Taking the path less travelled to stop brain diseases in their tracks

By Michelle Schlechta

Credit: Andrew Care

Tiny structures called nanocages have the potential to revolutionise treatment of conditions like Parkinson’s and Alzheimer’s diseases.

Two researchers, seemingly worlds apart: one a nanoscientist, the other a neuroscientist. Born in different hemispheres with labs in different states, at the start of their game-changing collaboration 2 years ago, they felt they were speaking different languages.

‘I remember the first few meetings,’ laughs Assoc Prof Lyndsey Collins-Praino, from the University of Adelaide. ‘We would just draw things on a piece of paper, hold it up to the camera and say, “Look! This is what I’m talking about!”’

Yet her partnership with Dr Andrew Care from Macquarie University in NSW and their audacious science may lead to a breakthrough treatment for one of the most insidious and heartbreaking disease groups: neurodegenerative disorders, such as Alzheimer’s and Parkinson’s disease, which devastate millions of lives.

The common denominator in their story is the Centre for Nanoscale BioPhotonics (CNBP) and its innovative director, Prof Mark Hutchinson. Both researchers are associate investigators with the CNBP; Dr Care works with nanoparticles called ‘protein nanocages’ and Assoc Prof Collins-Praino is interested in how disease spreads through the brain in neurodegenerative disorders and, more importantly, how to stop it.

Knowing the strength of each scientist’s work, Prof Hutchinson wondered what they might achieve working together.

Could nanocages — tiny structures able to infiltrate cells — be used to disrupt rogue protein clumps that seem to be the culprits in such disorders as Parkinson’s and Alzheimer’s? If so, they might stop disease in its tracks.

‘Mark’s a real ideas man. I knew nothing about neurodegenerative disease, but he put me in touch with Lyndsey and the rest is history,’ says Dr Care.

Credit: PopTika / Shutterstock

Assoc Prof Collins-Praino is a translational neuroscientist from Pennsylvania, who moved to Adelaide 6 years ago. ‘Pretty much since I was 16, I’ve wanted to be a neuroscientist,’ she explains. ‘I had a family member get quite ill with a neurological disorder and one thing that astounded me at the time was how limited treatments were, so I wanted to dedicate my career to trying to make sure that no-one had to hear that there weren’t any treatment options.’

Dr Care’s story is ‘a bit less focused, a bit more stumbling’, and has taken him from trying to solve climate change to working on a cure for Parkinson’s disease. He left his native New Zealand to do a PhD in Australia in 2011. A synthetic biologist, he began engineering enzymes to produce biofuels before shifting focus to biomedicine where he now engineers proteins to guide therapeutic drugs.
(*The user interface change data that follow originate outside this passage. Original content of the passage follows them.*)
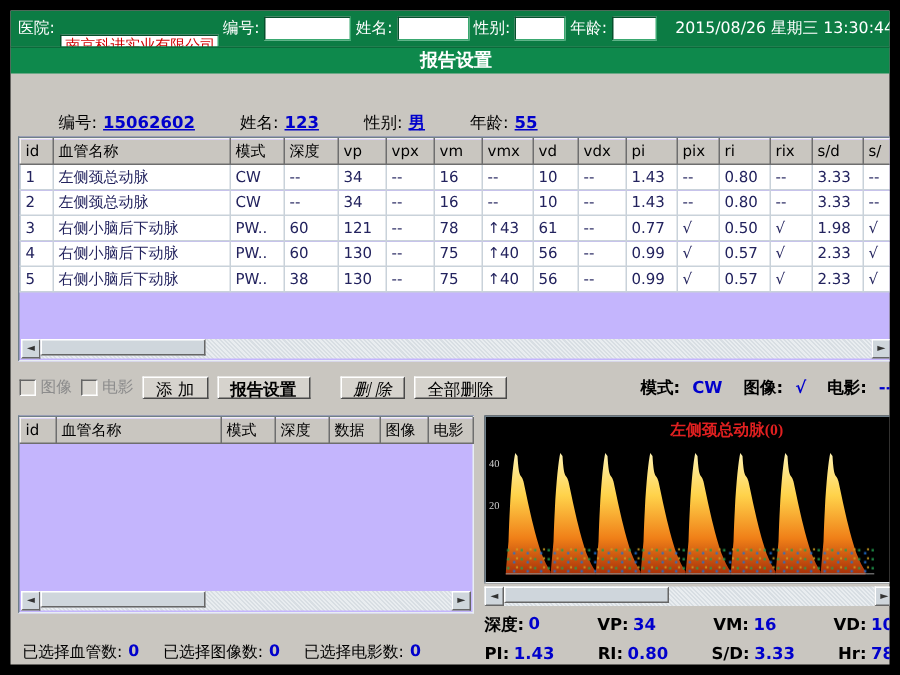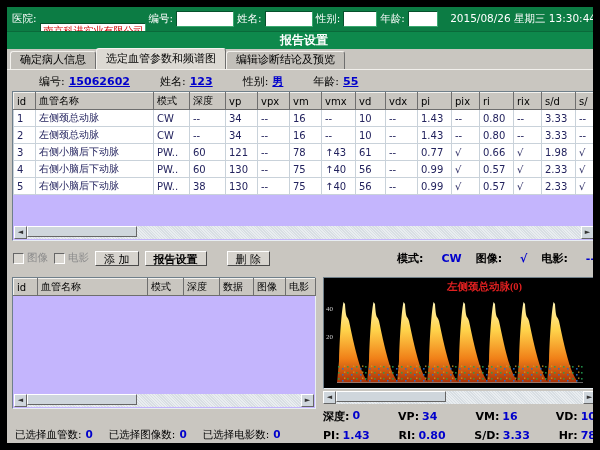--- a/index.html
+++ b/index.html
@@ -70,23 +70,23 @@
     border:1px solid;border-color:#fff #666 #666 #fff;}
   
   .controls{position:absolute;left:6px;top:240px;width:582px;height:22px;display:flex;align-items:center;gap:6px;}
   .cbwrap{display:flex;align-items:center;gap:3px;}
   .cb{width:11px;height:11px;background:#d9d6d0;border:1px solid;border-color:#666 #fff #fff #666;}
   .cb-label{color:#8c8c8c;font-size:10.5px;white-space:nowrap;}
   .btn3d{height:15px;padding:0 8px;background:#d6d3cd;border:1px solid;
     border-color:#fff #4a4a4a #4a4a4a #fff;font-size:11px;color:#000;
     font-family:"DejaVu Sans","Liberation Sans",sans-serif;white-space:nowrap;cursor:default;}
   .btn3d.bold{font-weight:bold;}
-  .mleft14{margin-left:14px;}
+  .mleft14{margin-left:14px;font-style:italic;}
   .rgroup{margin-left:auto;display:flex;align-items:center;gap:14px;font-size:11px;}
-  .rpair{display:flex;gap:18px;align-items:center;white-space:nowrap;}
+  .rpair{display:flex;gap:8px;align-items:center;white-space:nowrap;}
   .rpair .rlbl{color:#000;font-weight:bold;}
   .rpair .rval{color:#0000cc;font-weight:bold;}
   
   .spectrum{position:absolute;left:316px;top:270px;width:323px;height:112px;background:#000;
     border:1px solid;border-color:#6f7f8a #e8eef2 #e8eef2 #6f7f8a;font-family:Liberation Serif, serif;}
   .spec-title{position:absolute;left:0;top:2px;width:100%;text-align:center;
     color:#e02020;font-weight:bold;font-size:10.5px;}
   .axis-lab{position:absolute;left:2px;color:#cfcfcf;font-size:7px;line-height:7px;}
   .axis-40{top:28px}.axis-20{top:56px}
   .spec-svg{position:absolute;left:13px;bottom:3px;width:246px;height:86px;display:block;}
@@ -119,25 +119,20 @@
     <span class="tbox w34"></span>
     <span class="tlabel">年龄:</span>
     <span class="tbox w30"></span>
     <span class="datetime">2015/08/26 星期三 13:30:44</span>
   </div>
 
   <div class="titlebar">
     <span>报告设置</span>
   </div>
 
-  <div class="tabstrip">
-    <div class="tab">确定病人信息</div>
-    <div class="tab active">选定血管参数和频谱图</div>
-    <div class="tab">编辑诊断结论及预览</div>
-  </div>
 
   <div class="inforow">
     <span class="lbl gap24">编号:</span>
     <span class="val">15062602</span>
     <span class="lbl gap30">姓名:</span>
     <span class="val">123</span>
     <span class="lbl gap30">性别:</span>
     <span class="val">男</span>
     <span class="lbl gap30">年龄:</span>
     <span class="val">55</span>
@@ -208,21 +203,21 @@
             <td>PW..</td>
             <td>60</td>
             <td>121</td>
             <td>--</td>
             <td>78</td>
             <td>↑43</td>
             <td>61</td>
             <td>--</td>
             <td>0.77</td>
             <td>√</td>
-            <td>0.66</td>
+            <td>0.50</td>
             <td>√</td>
             <td>1.98</td>
             <td>√</td>
           </tr>
           <tr>
             <td>4</td>
             <td>右侧小脑后下动脉</td>
             <td>PW..</td>
             <td>60</td>
             <td>130</td>
@@ -272,20 +267,21 @@
       <span class="cb"></span>
       <span class="cb-label">图像</span>
     </span>
     <span class="cbwrap">
       <span class="cb"></span>
       <span class="cb-label">电影</span>
     </span>
     <button class="btn3d">添 加</button>
     <button class="btn3d bold">报告设置</button>
     <button class="btn3d mleft14">删 除</button>
+    <button class="btn3d">全部删除</button>
     <span class="rgroup">
       <span class="rpair">
           <span class="rlbl">模式:</span>
           <span class="rval">CW</span>
         </span>
       <span class="rpair">
           <span class="rlbl">图像:</span>
           <span class="rval">√</span>
         </span>
       <span class="rpair">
Dr Care initially tried to use inorganic nanoparticles to target drugs,  but found them frustratingly inflexible, so he looked to nature’s proteins to solve these problems. Here, he found ‘protein nanocages’ – tiny nanoparticles that are produced naturally inside bacterial cells. Using genetic engineering, these nanocages can isolated and modified to carry drugs, and there is promise that they will seed a new generation ‘targeted delivery vehicles’ for precision chemotherapy.

Dr Care was applying nanocage technologies to cancer when Prof Hutchinson suggested he and Assoc Prof Collins-Praino discuss whether they could disrupt the spread of the tangled proteins that sweep through the brain in neurodegenerative disorders, leaving disease and devastation in their wake. It was a powerful new idea for early intervention; ‘pie in the sky,’ says Assoc Prof Collins-Praino, but with legitimate potential.

‘I think when you look at neurological diseases in general, but neurodegenerative diseases in particular, new treatments really are small steps on old treatments, and a lot of that has to do with the challenges inherent in dealing with the brain,’ says Assoc Prof Collins-Praino. ‘We looked at what was happening and went, “Nope, we’re going to do something totally different”.’

As a researcher who’s in touch with vulnerable patients day after day, Assoc Prof Collins-Praino is naturally cautious about over-stating the potential of the work. For people living with a neurodegenerative condition, hope is good, but false hope is cruel. She and Dr Care have had success with cellular models and their mechanism is well-grounded in science, but they know there’s a long way to go. Looking for the commonality in disease mechanisms will, she believes, drive change.